Sulla carta, non ci vorrebbe molto a delineare un progetto serio. Il clima politico però non lascia ben sperare. Nel Paese è in atto un acceso conflitto distributivo, cavalcato a spron battuto dai partiti. L’uso esplicito dell’espressione «tesoretto» la dice lunga sulla logica con cui le varie parti in causa guardano ai fondi europei. Dietro le dichiarazioni di facciata su improbabili rinascimenti, si stanno giocando molte e disparate partite di piccolo cabotaggio. Non che Alitalia, Ilva, autostrade, bonus edilizio o incentivi per l’auto non siano questioni importanti. Ma la loro soluzione va cercata all’interno di una cornice complessiva e coerente.
Due scelte vanno fatte subito. Chiederemo i fondi al Mes? Le polemiche su questo punto hanno ormai raggiunto la fase del ridicolo. Si tratta di un’occasione unica per rafforzare in grande stile le nostre strutture sanitarie, anche al Sud. Di rimediare a carenze e difetti emersi durante la pandemia. Sarebbe assurdo perdere l’occasione.
La seconda scelta riguarda lo strumento e il metodo da usare. Anche qui la risposta sembra ovvia: il Programma nazionale di riforma. Si tratta di un documento che il governo italiano deve comunque presentare a Bruxelles entro settembre. L’italia è l’unico Paese che non lo ha mandato ad aprile, la scadenza prevista, che è stata invece rispettata da tutti gli altri Paesi. Usare il Pnr per elaborare e presentare la cornice ha tanti vantaggi. È un atto dovuto, nessuno può eccepire. Va costruito — lo stabiliscono le norme — attraverso un processo di consultazione: ci starebbero persino gli Stati Generali dell’economia (purché non come punto di inizio). Il Programma deve partire dai temi già indicati nelle raccomandazioni di maggio. Infine, è il documento più congruo per dialogare con la Ue, che lo sta aspettando.

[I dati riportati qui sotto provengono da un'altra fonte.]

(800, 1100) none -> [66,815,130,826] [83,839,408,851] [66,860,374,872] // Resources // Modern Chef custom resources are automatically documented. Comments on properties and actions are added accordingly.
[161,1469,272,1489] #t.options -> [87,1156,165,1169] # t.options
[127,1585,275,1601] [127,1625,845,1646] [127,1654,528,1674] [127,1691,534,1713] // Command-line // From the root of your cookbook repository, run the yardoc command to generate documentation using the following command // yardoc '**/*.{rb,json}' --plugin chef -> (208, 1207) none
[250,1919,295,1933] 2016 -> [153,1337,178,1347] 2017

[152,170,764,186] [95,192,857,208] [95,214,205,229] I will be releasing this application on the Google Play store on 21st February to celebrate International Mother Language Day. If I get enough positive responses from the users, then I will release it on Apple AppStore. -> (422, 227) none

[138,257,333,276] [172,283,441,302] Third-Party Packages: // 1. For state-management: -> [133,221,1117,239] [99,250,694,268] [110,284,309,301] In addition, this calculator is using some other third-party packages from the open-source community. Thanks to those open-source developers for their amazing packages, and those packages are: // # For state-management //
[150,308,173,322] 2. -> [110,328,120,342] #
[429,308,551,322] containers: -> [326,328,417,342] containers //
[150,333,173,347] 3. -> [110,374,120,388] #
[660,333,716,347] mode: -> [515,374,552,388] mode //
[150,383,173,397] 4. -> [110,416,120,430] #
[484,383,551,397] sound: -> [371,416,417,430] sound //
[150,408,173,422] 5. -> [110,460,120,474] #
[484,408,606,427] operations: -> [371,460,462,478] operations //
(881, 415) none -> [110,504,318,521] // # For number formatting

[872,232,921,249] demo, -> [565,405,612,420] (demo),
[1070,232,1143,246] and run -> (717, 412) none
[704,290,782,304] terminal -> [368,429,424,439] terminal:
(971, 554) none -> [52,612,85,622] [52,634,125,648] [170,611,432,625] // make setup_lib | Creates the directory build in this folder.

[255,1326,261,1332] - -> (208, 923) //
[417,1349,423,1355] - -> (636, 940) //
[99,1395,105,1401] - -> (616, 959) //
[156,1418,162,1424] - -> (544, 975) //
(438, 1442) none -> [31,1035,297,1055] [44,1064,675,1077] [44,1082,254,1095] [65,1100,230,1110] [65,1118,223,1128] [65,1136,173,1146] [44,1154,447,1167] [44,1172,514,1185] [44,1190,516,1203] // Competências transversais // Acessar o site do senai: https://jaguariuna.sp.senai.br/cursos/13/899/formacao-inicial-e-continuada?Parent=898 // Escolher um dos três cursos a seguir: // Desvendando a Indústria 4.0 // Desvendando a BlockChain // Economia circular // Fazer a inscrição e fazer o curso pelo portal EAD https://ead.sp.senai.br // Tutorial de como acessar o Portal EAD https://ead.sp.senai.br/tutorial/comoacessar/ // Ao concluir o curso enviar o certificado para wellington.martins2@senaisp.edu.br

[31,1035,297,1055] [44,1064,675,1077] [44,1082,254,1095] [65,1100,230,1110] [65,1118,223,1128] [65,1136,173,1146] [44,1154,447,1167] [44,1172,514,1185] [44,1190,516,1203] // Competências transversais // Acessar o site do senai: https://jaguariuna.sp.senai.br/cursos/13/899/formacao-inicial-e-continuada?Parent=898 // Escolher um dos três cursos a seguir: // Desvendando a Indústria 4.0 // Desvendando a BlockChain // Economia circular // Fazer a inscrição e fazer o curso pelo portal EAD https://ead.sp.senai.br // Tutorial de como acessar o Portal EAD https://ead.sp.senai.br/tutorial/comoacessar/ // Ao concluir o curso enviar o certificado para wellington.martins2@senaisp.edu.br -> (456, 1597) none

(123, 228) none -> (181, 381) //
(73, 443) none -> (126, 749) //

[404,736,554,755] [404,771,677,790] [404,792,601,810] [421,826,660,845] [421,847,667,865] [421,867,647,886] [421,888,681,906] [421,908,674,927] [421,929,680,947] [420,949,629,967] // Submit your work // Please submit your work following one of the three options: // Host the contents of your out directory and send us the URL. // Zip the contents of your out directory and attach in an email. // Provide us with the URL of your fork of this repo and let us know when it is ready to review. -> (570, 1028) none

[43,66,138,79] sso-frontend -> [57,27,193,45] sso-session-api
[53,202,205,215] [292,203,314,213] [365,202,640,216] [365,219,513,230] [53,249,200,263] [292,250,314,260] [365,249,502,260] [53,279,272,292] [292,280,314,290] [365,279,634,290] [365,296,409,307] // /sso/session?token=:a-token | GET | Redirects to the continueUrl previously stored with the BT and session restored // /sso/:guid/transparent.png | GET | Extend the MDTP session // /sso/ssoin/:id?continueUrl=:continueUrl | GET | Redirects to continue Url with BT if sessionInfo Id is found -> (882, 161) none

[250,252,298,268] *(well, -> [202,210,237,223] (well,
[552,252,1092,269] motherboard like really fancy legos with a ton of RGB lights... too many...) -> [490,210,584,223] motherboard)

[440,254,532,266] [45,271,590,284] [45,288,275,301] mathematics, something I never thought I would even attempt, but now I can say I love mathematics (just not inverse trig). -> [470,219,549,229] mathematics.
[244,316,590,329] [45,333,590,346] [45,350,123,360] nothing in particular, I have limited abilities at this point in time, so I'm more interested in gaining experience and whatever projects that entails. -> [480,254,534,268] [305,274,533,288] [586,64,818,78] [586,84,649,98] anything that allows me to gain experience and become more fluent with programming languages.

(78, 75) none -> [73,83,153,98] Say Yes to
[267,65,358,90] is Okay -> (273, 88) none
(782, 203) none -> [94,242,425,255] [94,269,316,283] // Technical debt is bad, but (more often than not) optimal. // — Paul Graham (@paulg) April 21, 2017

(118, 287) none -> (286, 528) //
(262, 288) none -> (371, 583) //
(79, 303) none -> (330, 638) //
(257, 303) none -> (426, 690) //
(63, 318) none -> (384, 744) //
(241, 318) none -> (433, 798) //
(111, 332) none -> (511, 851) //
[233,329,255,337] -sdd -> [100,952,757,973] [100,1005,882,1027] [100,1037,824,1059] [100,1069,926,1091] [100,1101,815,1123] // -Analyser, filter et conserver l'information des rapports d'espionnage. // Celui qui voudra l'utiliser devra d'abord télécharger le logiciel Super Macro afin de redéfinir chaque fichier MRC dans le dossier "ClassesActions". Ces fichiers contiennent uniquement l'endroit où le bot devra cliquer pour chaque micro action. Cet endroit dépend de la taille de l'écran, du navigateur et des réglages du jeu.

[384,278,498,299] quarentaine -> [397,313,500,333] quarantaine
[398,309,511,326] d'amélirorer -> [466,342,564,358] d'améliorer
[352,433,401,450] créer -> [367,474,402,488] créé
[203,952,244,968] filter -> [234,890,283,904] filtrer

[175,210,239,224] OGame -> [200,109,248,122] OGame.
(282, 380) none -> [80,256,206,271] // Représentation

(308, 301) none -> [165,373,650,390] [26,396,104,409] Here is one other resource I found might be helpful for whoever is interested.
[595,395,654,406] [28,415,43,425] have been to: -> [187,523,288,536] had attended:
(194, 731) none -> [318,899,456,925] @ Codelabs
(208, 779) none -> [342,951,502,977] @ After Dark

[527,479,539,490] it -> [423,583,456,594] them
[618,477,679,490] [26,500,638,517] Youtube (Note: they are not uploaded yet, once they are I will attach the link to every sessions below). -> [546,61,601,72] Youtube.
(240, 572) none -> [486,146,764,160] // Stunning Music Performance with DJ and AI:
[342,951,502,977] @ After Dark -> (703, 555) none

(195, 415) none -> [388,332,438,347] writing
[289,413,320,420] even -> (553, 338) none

Fra le priorità del Programma non può mancare la riforma della pubblica amministrazione. Si tratta della leva indispensabile per risollevare l’italia. Negli ultimi mesi l’inefficienza della burocrazia, la sua lentezza, la semplice incapacità di informare e comunicare con gli utenti hanno esasperato i cittadini italiani in un delicato momento di bisogno. I «decreti semplificazione» non bastano, anzi in passato hanno spesso peggiorato le cose. Si elabori un progetto ampio, incisivo e chiaro, anche nel linguaggio. Sarà il primo indicatore della serietà con cui questo governo affronta la sfida. E anche la cartina di tornasole della nostra credibilità verso l’europa, che questa volta non possiamo permetterci di deludere.